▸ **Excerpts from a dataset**
***

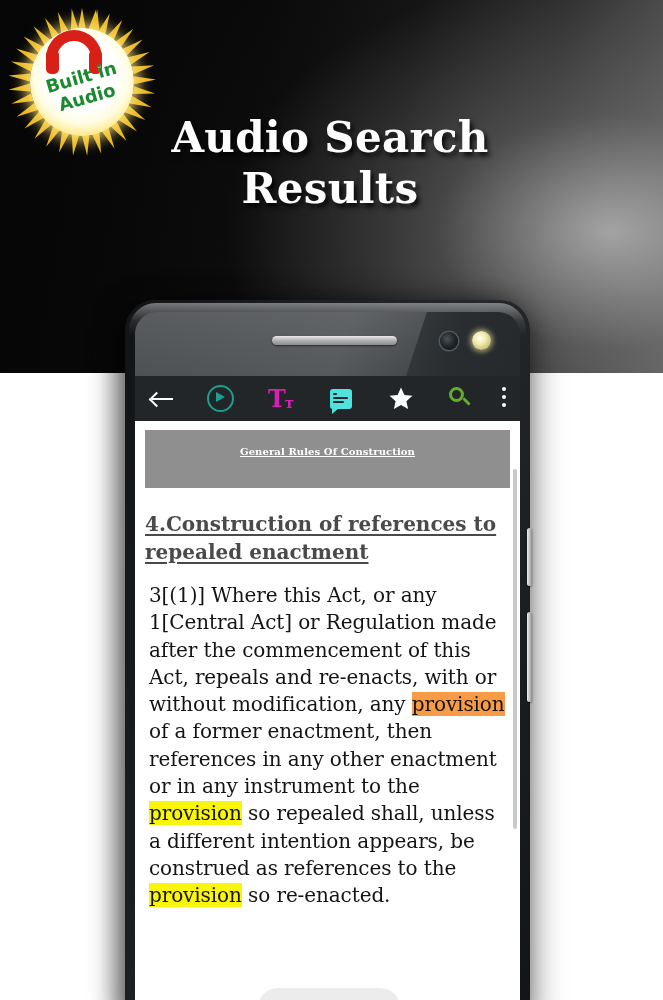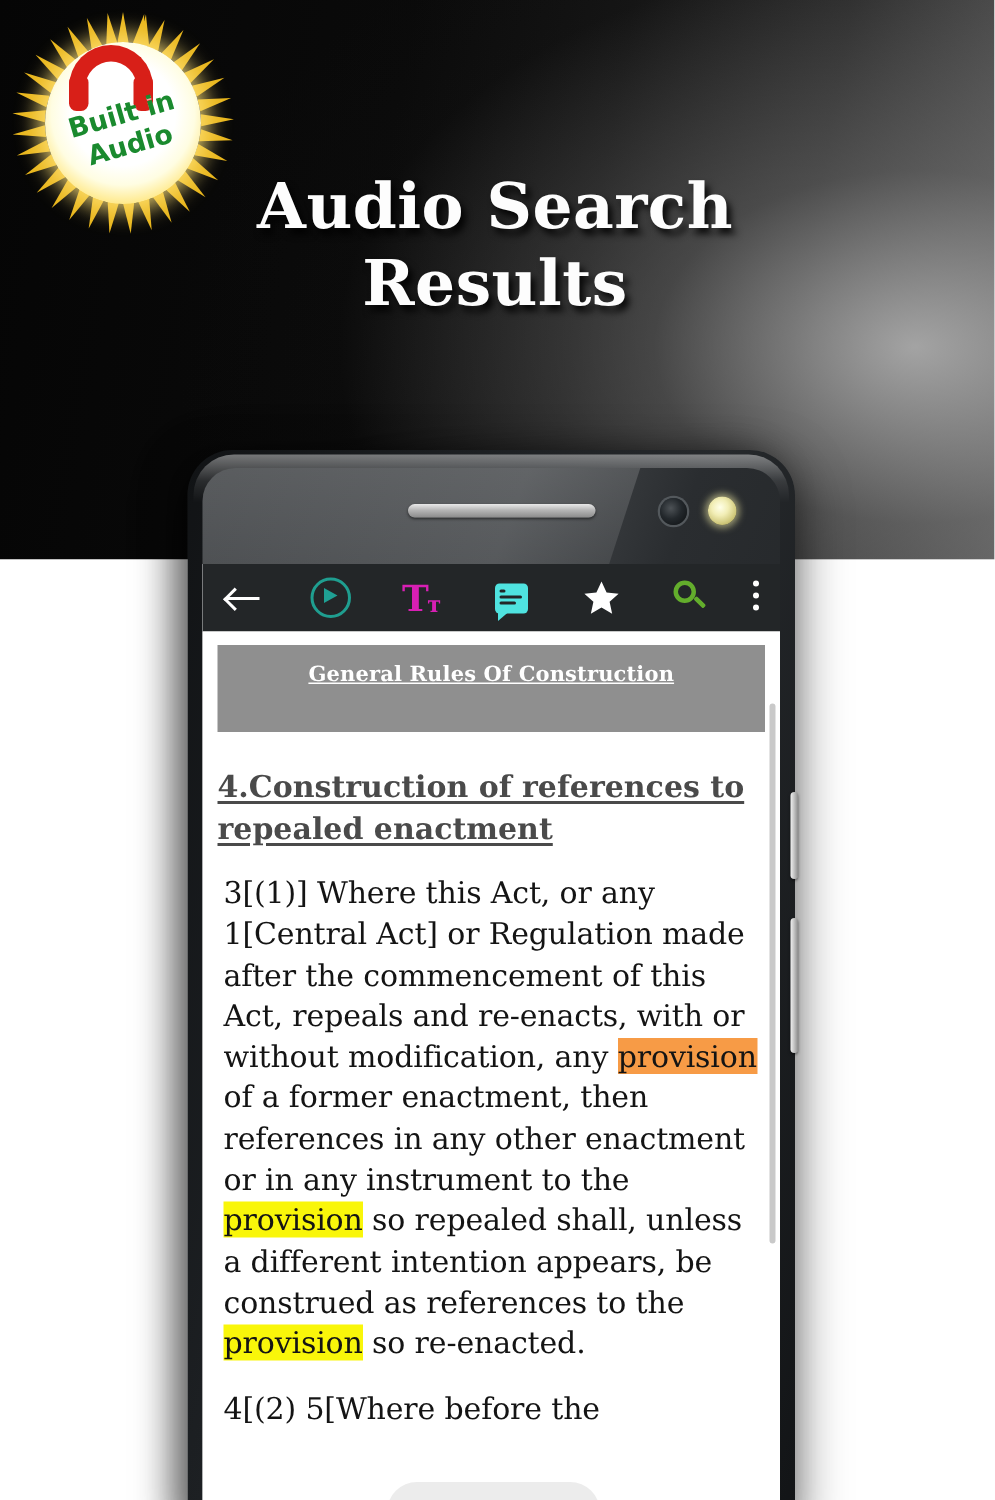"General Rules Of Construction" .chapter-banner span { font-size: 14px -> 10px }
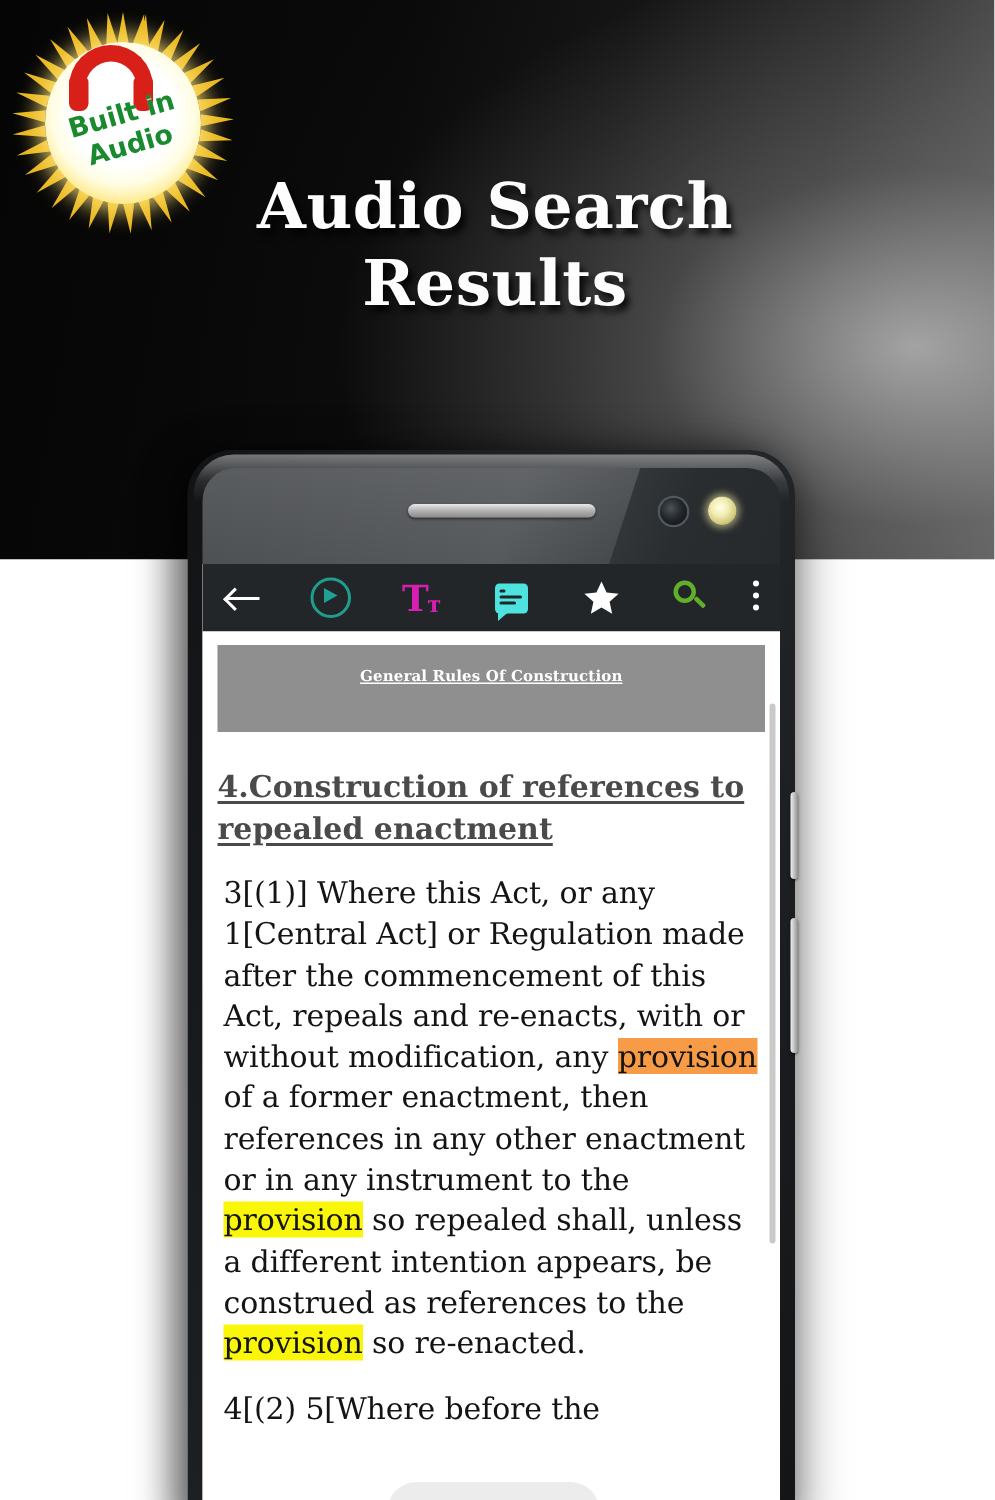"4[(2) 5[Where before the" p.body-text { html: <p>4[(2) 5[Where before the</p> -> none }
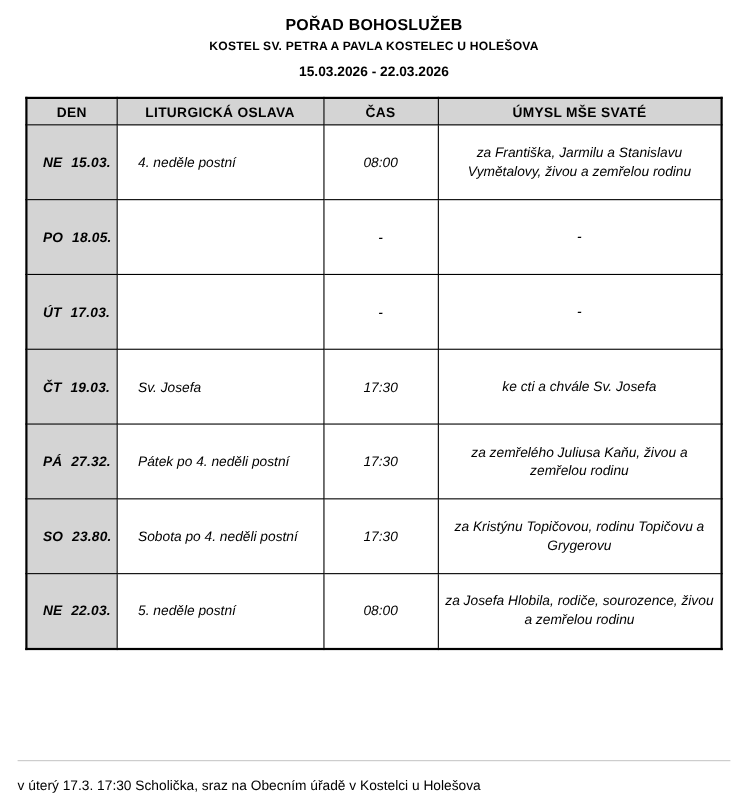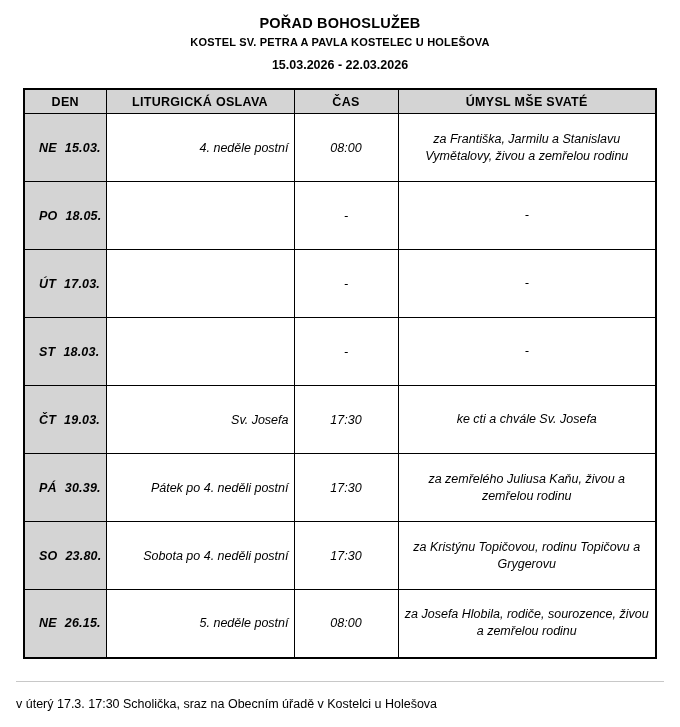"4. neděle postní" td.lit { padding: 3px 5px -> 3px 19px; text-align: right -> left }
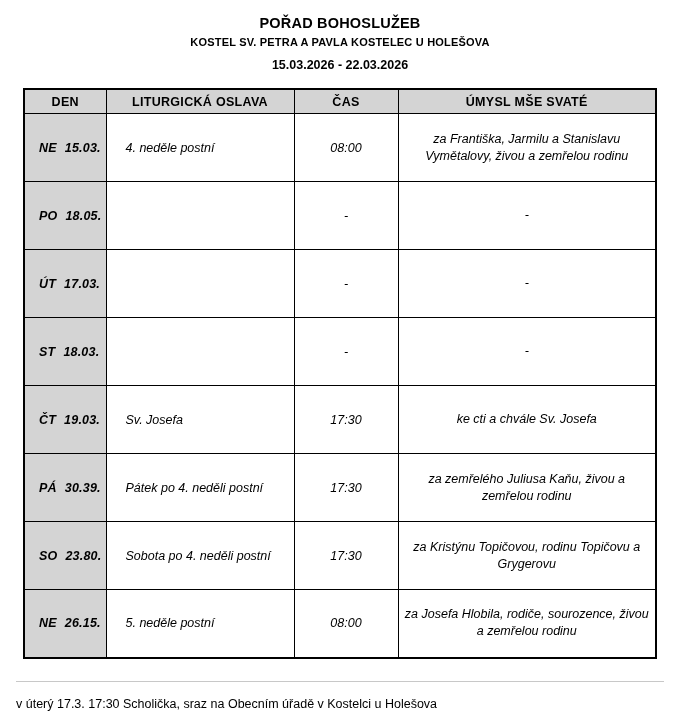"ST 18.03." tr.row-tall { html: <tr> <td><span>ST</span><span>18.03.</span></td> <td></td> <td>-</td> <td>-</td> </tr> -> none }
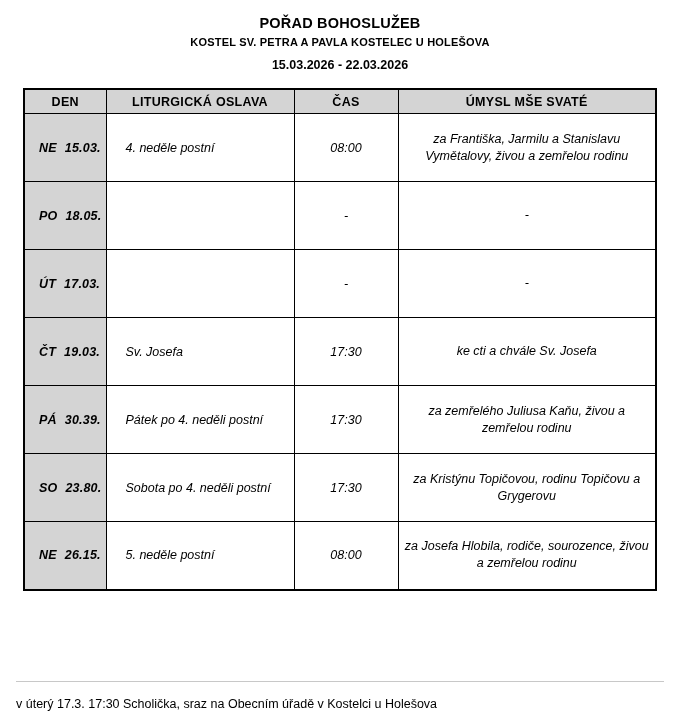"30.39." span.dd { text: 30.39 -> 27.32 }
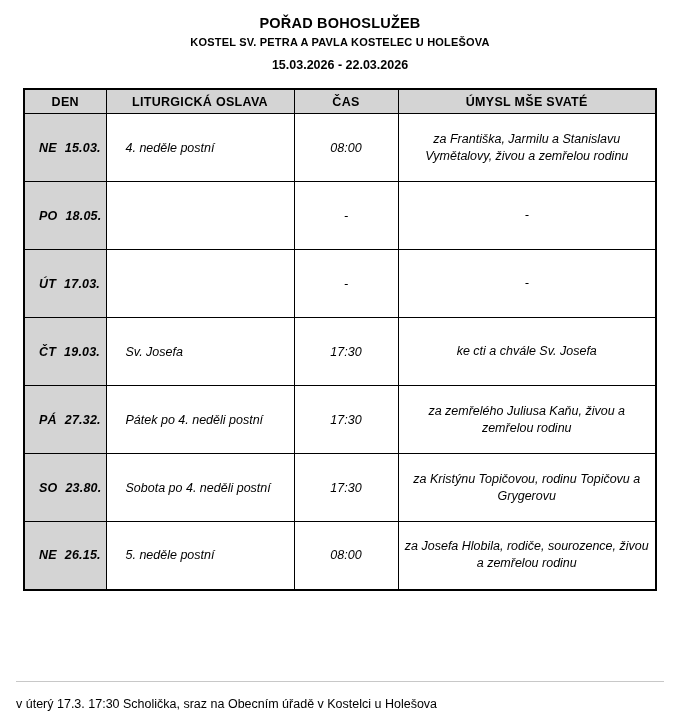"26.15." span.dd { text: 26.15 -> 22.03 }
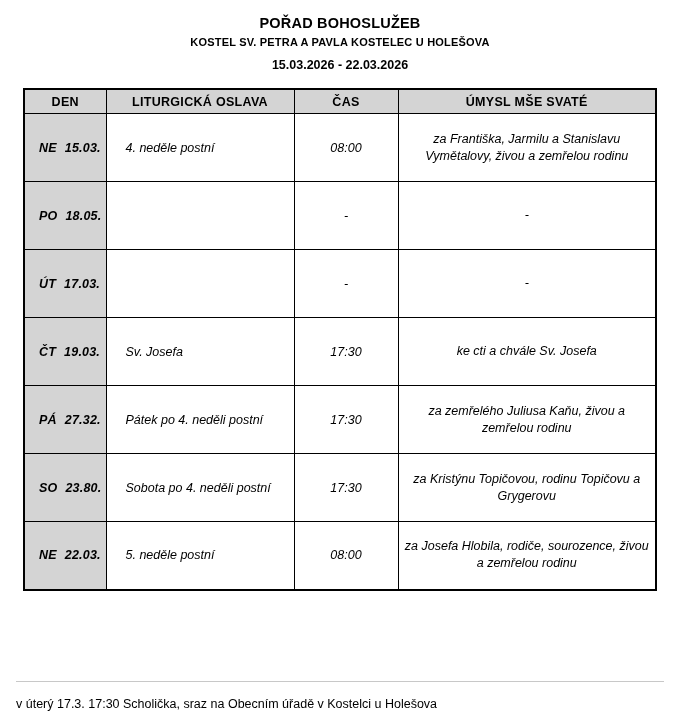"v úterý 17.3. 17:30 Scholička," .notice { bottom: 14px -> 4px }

***

▸ **What to work on**
Transcribe the data exactly, minus any images.

▸ **Solution to this problem**
"General Rules Of Construction" .chapter-banner span { font-size: 14px -> 10px }
"4[(2) 5[Where before the" p.body-text { html: <p>4[(2) 5[Where before the</p> -> none }
"4. neděle postní" td.lit { padding: 3px 5px -> 3px 19px; text-align: right -> left }
"ST 18.03." tr.row-tall { html: <tr> <td><span>ST</span><span>18.03.</span></td> <td></td> <td>-</td> <td>-</td> </tr> -> none }
"30.39." span.dd { text: 30.39 -> 27.32 }
"26.15." span.dd { text: 26.15 -> 22.03 }
"v úterý 17.3. 17:30 Scholička," .notice { bottom: 14px -> 4px }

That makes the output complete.